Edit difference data
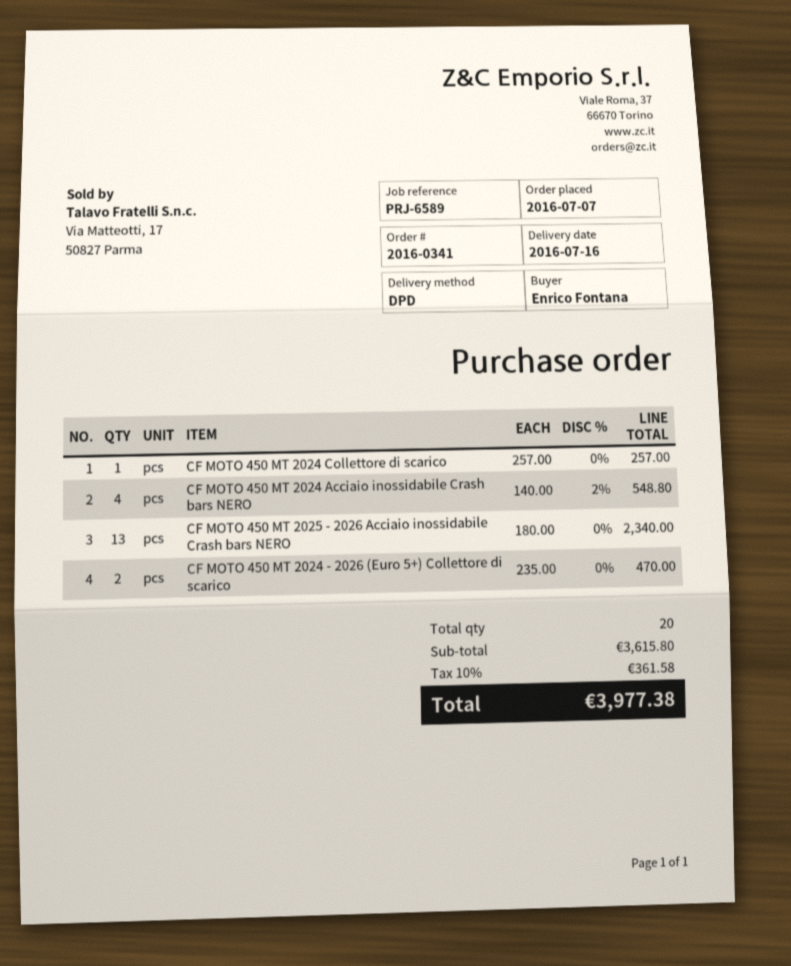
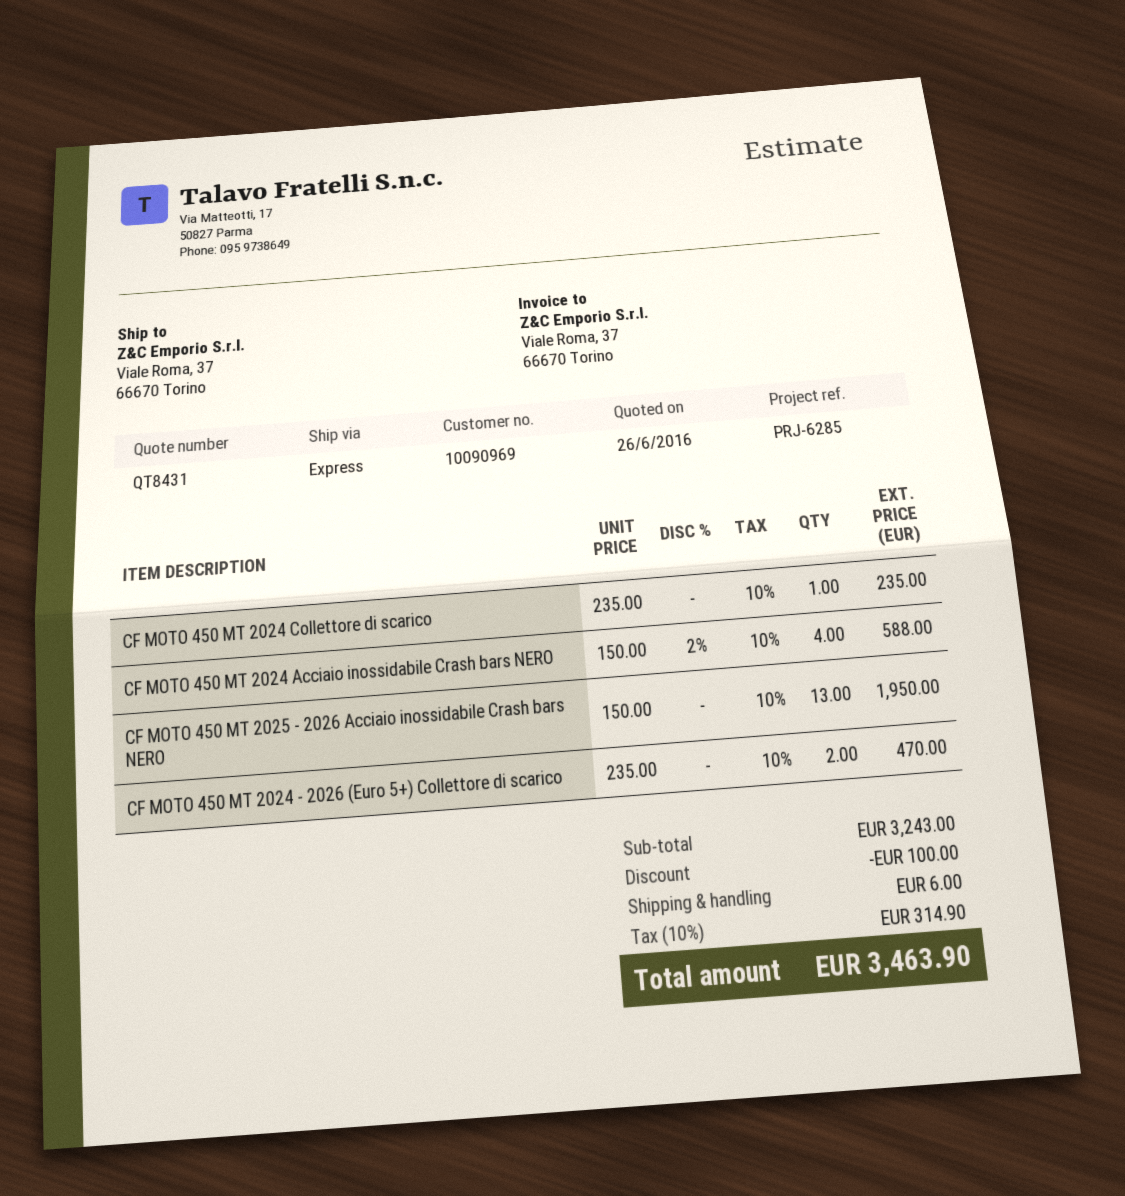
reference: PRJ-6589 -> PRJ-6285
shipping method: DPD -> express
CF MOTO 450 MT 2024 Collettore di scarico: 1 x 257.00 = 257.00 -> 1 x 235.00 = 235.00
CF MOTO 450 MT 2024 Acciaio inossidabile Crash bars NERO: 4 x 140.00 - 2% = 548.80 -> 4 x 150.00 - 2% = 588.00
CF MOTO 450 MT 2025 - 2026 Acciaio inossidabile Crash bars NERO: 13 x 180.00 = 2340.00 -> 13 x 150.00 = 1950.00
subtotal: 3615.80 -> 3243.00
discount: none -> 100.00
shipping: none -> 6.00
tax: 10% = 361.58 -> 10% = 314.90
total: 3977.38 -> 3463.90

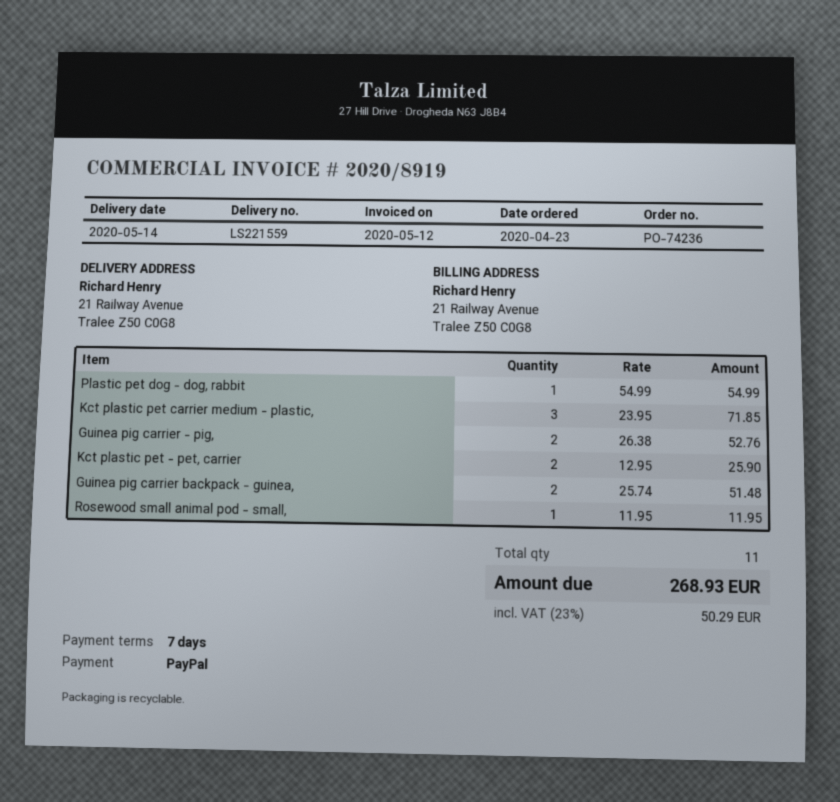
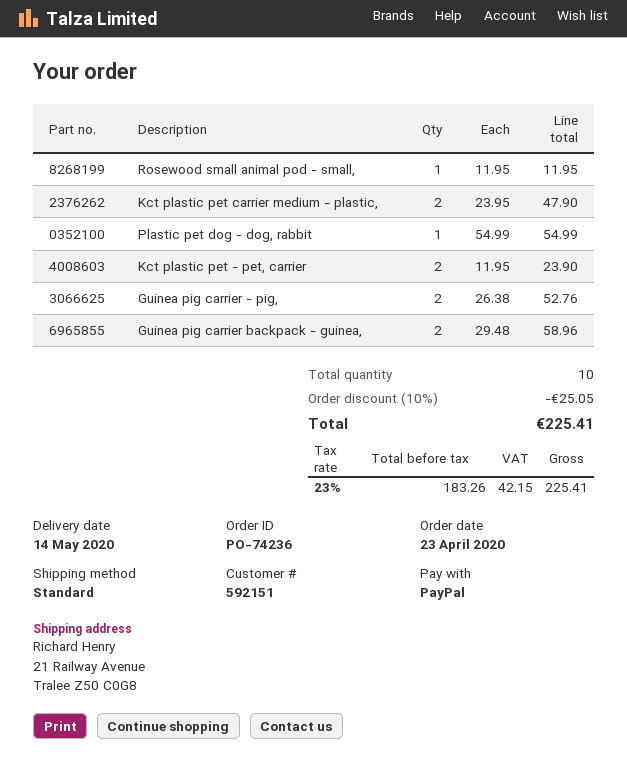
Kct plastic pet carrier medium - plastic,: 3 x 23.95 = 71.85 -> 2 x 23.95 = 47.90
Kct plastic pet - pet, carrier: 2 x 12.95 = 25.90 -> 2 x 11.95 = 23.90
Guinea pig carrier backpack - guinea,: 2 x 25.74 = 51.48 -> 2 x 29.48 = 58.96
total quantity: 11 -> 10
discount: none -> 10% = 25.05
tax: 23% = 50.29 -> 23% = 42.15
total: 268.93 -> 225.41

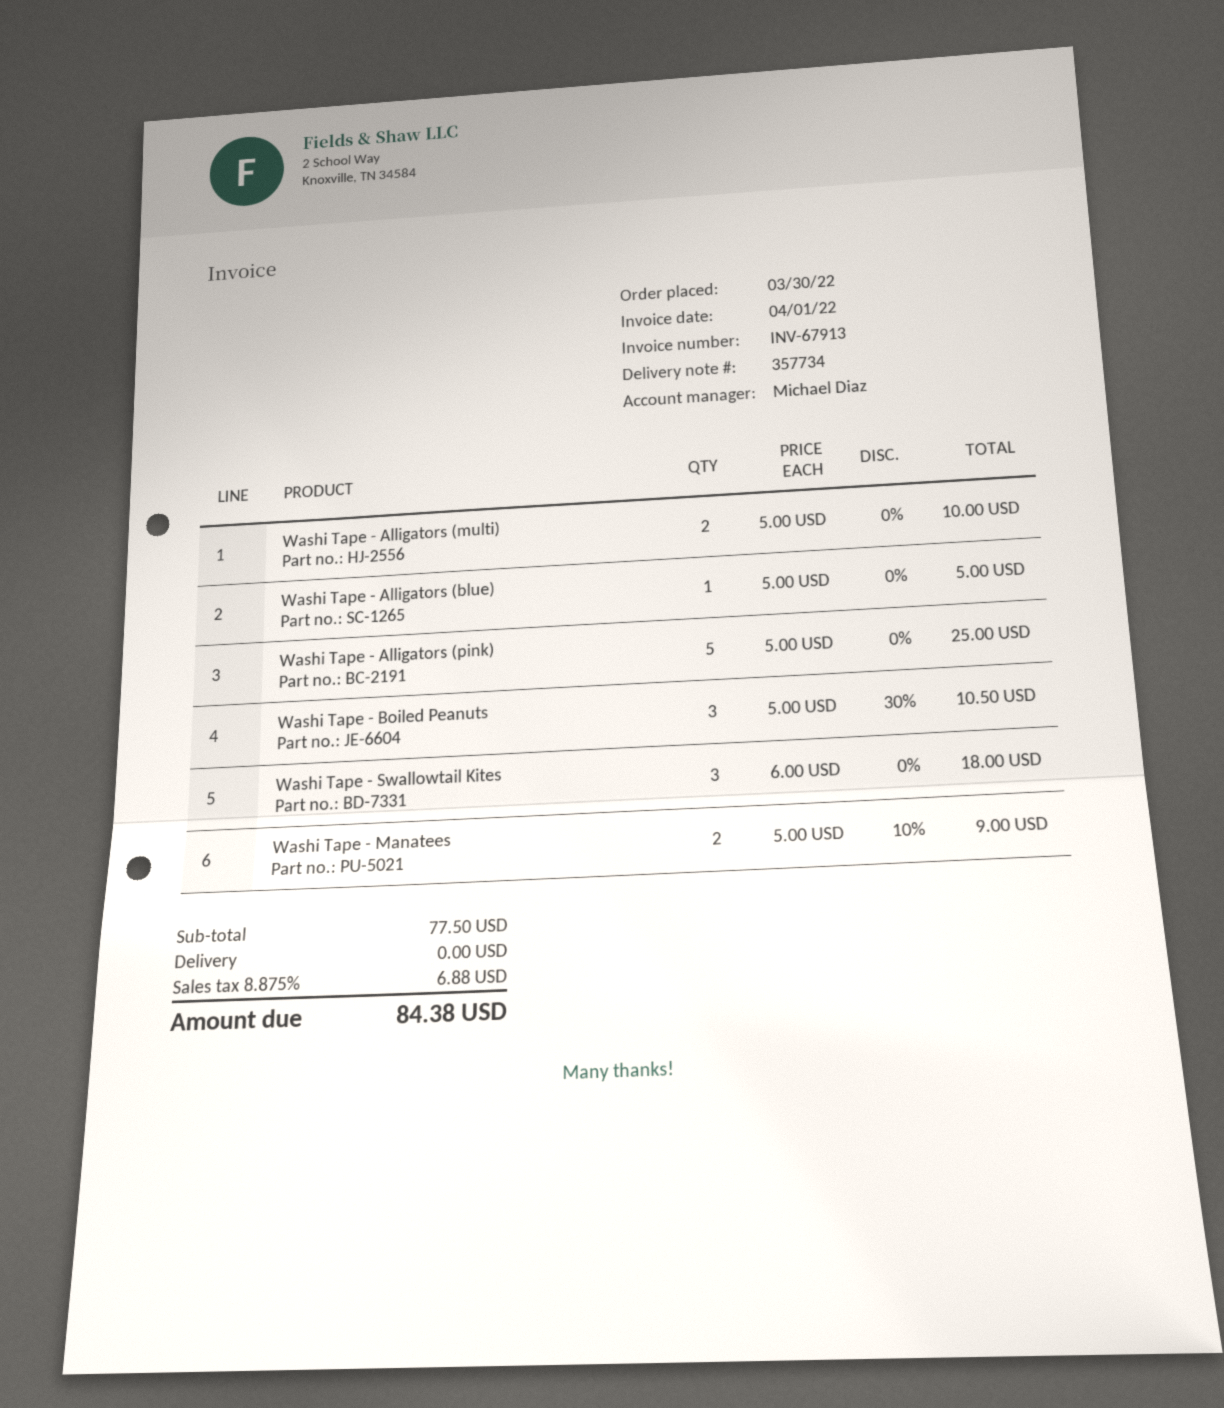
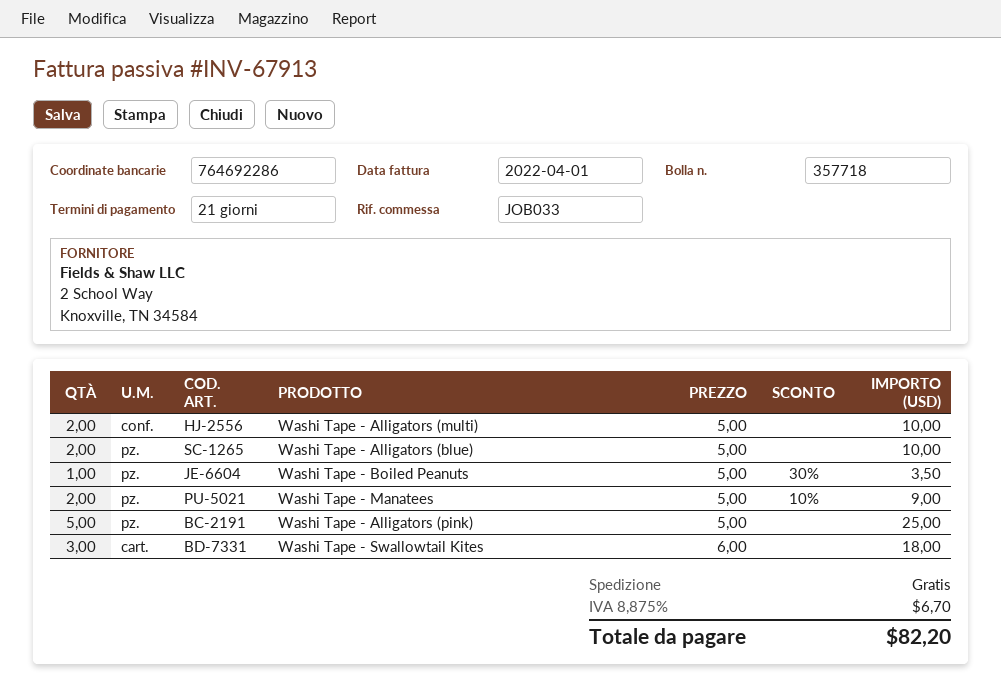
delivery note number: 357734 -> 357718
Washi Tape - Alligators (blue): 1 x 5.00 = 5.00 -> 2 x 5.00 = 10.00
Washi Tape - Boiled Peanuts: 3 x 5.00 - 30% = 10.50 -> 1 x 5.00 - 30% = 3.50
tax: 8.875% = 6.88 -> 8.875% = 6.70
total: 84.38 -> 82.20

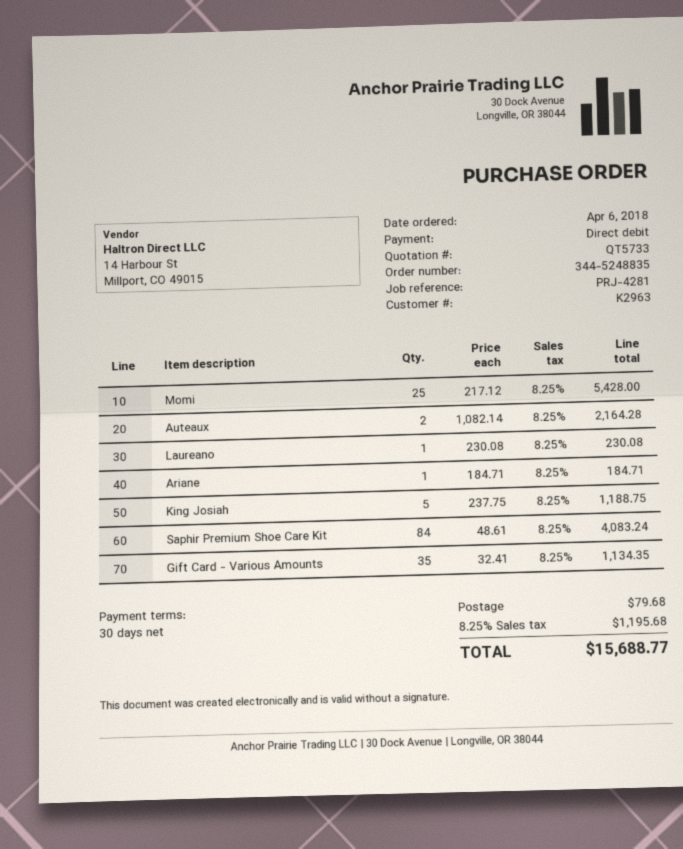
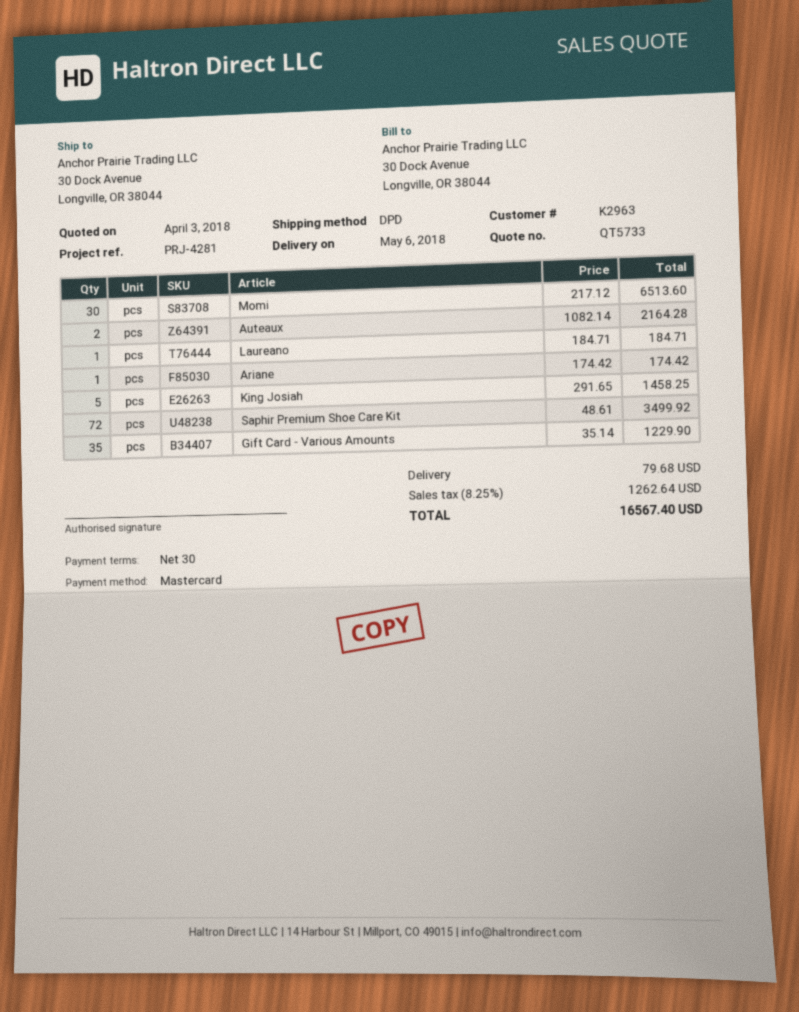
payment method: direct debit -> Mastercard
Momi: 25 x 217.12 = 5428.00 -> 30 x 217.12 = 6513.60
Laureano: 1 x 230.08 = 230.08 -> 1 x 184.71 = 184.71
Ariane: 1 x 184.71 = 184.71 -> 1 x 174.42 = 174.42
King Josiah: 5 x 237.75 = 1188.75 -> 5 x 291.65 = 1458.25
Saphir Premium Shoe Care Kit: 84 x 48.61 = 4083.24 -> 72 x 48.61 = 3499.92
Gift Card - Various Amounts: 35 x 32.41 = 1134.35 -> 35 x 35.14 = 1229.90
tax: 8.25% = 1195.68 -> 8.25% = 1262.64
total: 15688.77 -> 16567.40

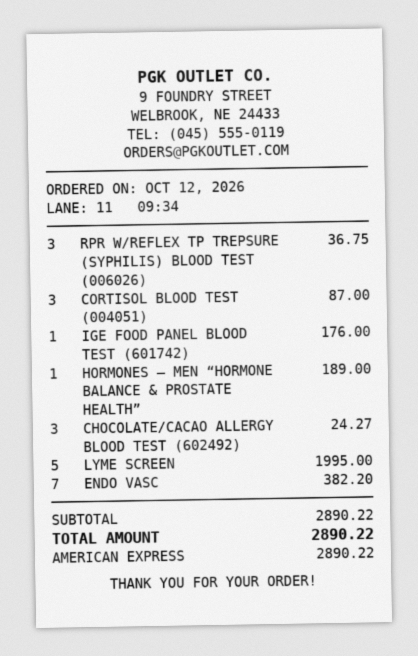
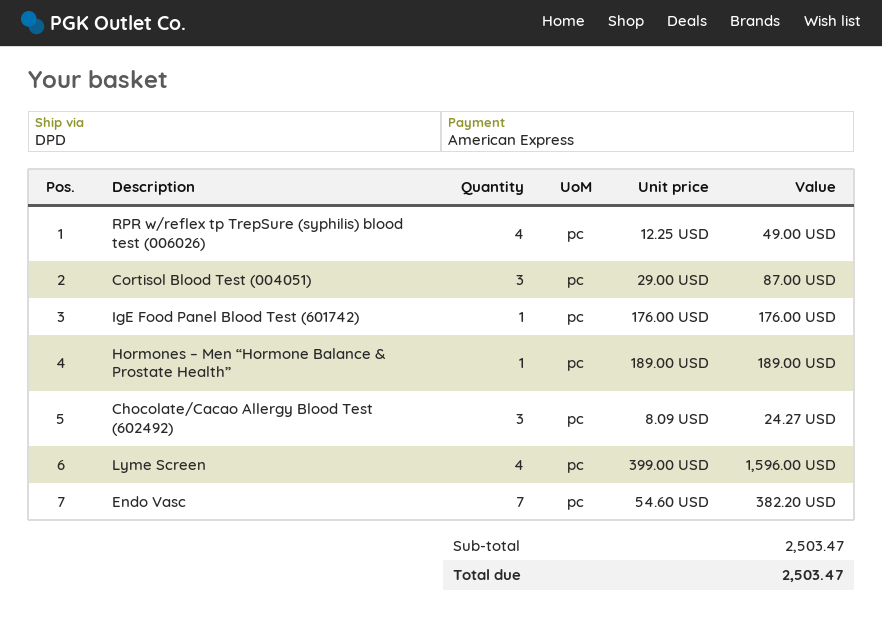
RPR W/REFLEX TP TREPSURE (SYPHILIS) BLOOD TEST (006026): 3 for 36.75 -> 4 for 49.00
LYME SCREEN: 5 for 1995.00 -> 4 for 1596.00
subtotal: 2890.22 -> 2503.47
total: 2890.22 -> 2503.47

EXERCISE: Scan the entries above and report the number of lines that contain the word "Acciaio", with no added text.

EXERCISE RESPONSE: 2